**** Provided data
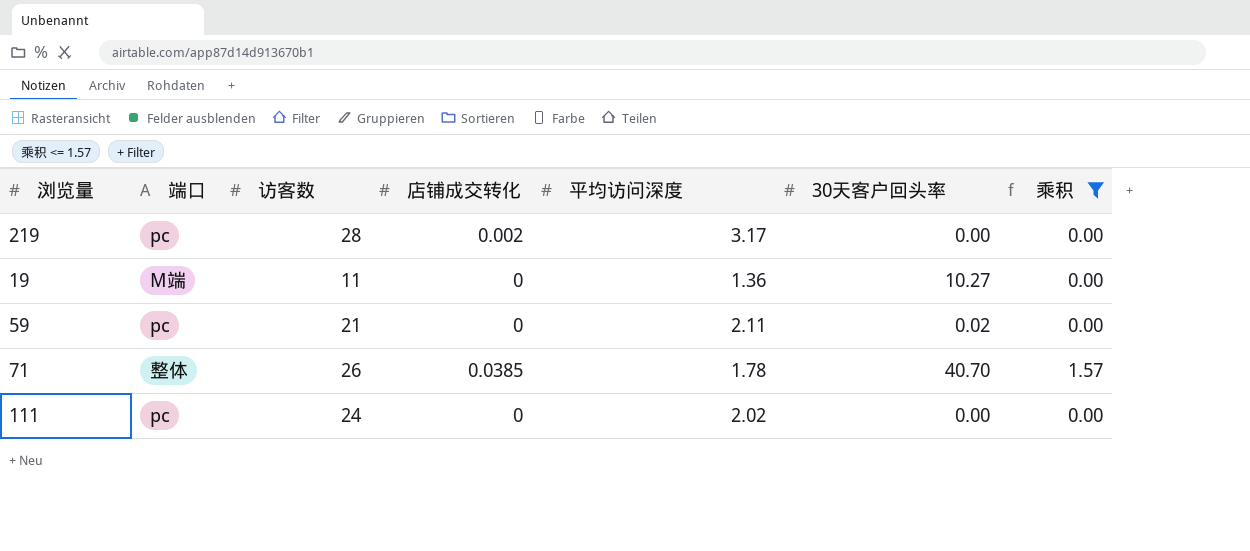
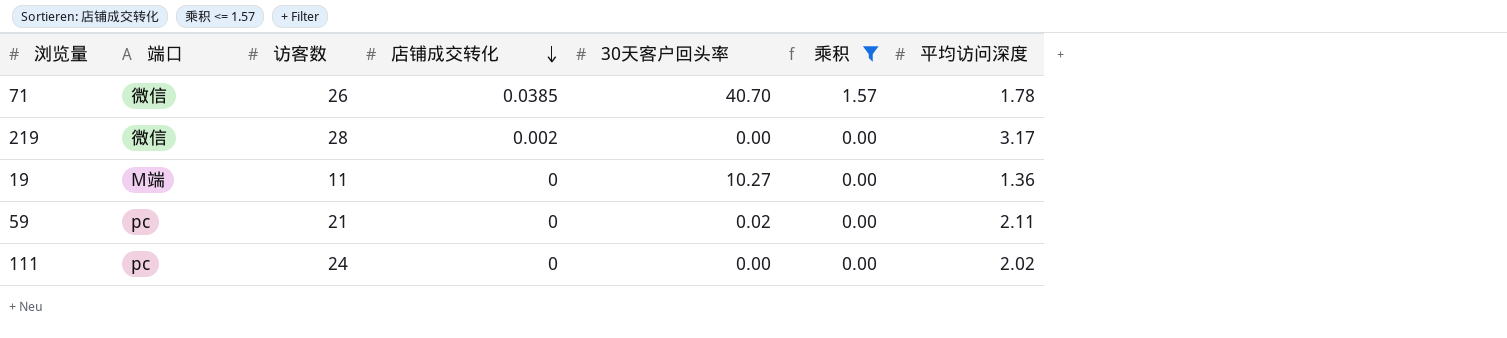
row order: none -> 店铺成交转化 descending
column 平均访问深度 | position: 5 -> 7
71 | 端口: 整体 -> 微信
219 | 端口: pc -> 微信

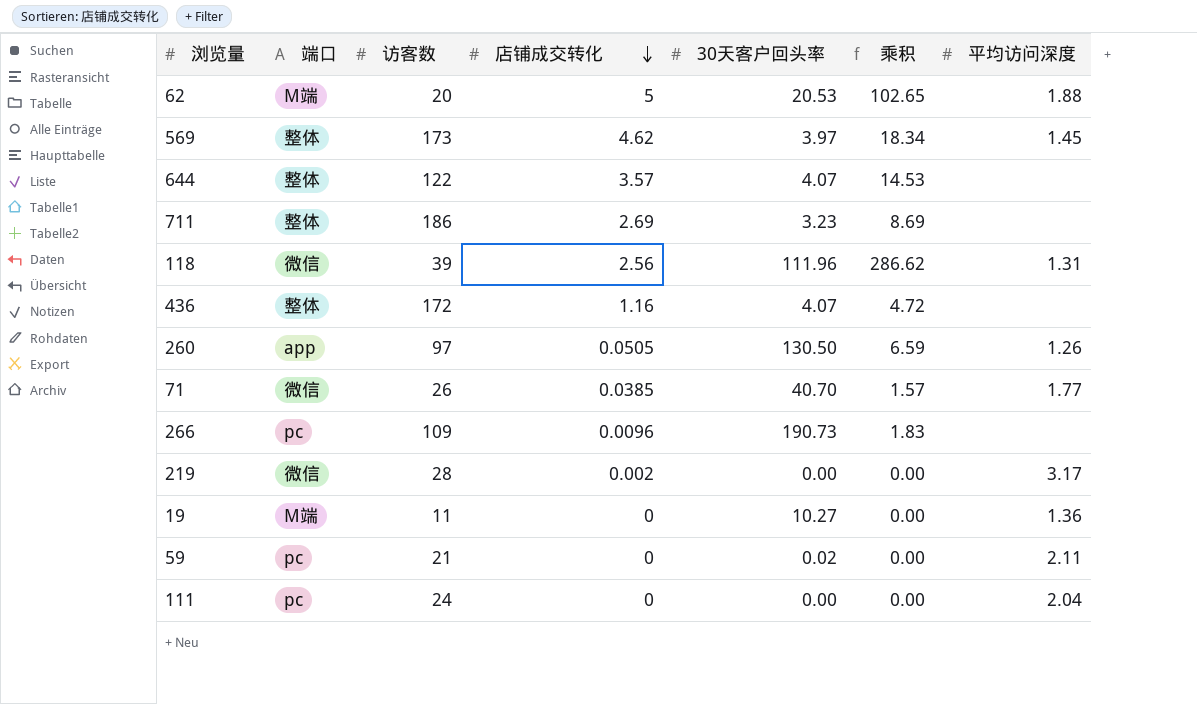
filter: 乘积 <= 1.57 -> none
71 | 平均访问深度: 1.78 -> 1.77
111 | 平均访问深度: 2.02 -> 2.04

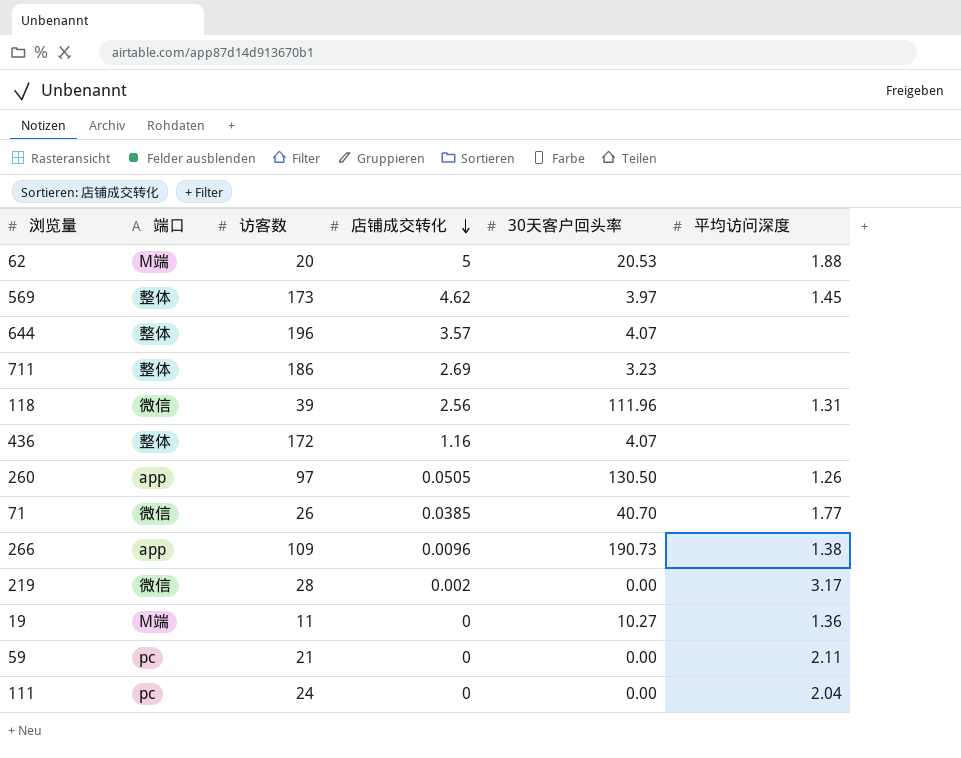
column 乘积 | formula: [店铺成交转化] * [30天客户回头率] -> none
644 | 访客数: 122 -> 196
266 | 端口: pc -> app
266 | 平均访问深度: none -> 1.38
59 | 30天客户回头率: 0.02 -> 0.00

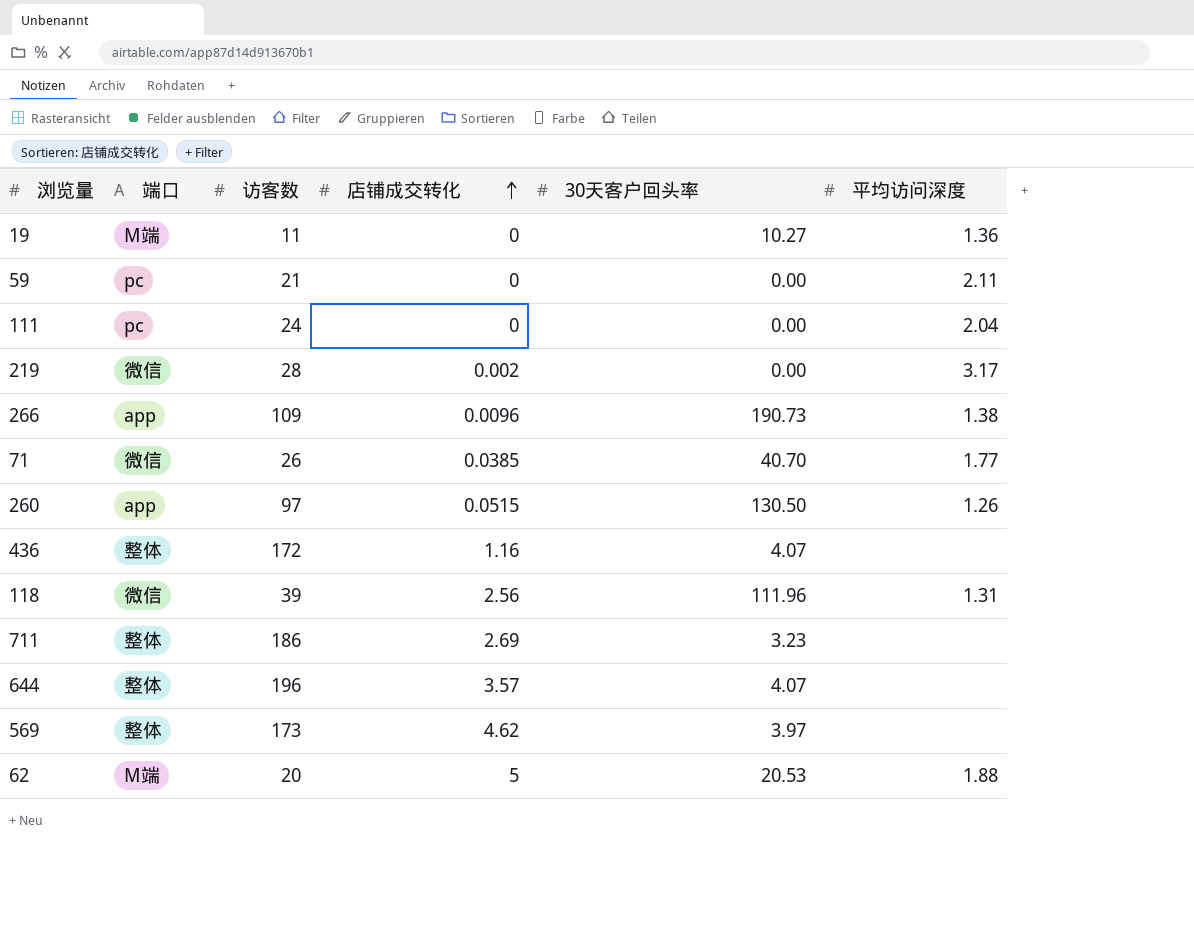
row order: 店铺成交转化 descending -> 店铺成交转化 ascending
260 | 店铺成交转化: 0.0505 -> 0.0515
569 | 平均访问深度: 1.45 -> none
********
**** Provided data
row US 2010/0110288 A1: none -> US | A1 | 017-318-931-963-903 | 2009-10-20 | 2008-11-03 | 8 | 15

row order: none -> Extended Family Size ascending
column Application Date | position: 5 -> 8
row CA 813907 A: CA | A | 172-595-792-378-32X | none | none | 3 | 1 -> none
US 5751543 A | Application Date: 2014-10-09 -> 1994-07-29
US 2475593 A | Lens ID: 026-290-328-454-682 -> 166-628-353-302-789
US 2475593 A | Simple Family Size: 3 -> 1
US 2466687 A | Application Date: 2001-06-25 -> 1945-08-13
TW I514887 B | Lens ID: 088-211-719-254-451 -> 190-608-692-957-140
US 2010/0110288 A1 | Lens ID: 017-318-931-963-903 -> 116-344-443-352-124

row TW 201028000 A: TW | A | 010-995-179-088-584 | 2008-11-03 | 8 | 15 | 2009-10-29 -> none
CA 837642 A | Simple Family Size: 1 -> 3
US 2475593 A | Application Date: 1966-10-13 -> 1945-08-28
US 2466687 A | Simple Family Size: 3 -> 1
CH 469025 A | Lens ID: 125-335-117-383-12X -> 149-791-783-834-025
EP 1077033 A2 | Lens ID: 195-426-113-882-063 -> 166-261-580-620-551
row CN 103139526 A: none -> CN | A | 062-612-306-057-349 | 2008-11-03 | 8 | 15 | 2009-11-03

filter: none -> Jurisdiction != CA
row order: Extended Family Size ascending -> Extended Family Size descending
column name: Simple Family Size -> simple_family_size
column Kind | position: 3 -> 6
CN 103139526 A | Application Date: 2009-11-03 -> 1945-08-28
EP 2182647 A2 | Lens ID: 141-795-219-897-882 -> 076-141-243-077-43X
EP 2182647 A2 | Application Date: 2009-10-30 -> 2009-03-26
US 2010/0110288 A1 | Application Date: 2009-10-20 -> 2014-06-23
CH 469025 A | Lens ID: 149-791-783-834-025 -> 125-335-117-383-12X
********
_About this task_
All lines above starting at the one with "row order: none -> 店铺成交转化 descending" and ending at the one with "column 乘积 |", inclusive, are to be printed again exactly, with the pictures left out.

_Result_
row order: none -> 店铺成交转化 descending
column 平均访问深度 | position: 5 -> 7
71 | 端口: 整体 -> 微信
219 | 端口: pc -> 微信

filter: 乘积 <= 1.57 -> none
71 | 平均访问深度: 1.78 -> 1.77
111 | 平均访问深度: 2.02 -> 2.04

column 乘积 | formula: [店铺成交转化] * [30天客户回头率] -> none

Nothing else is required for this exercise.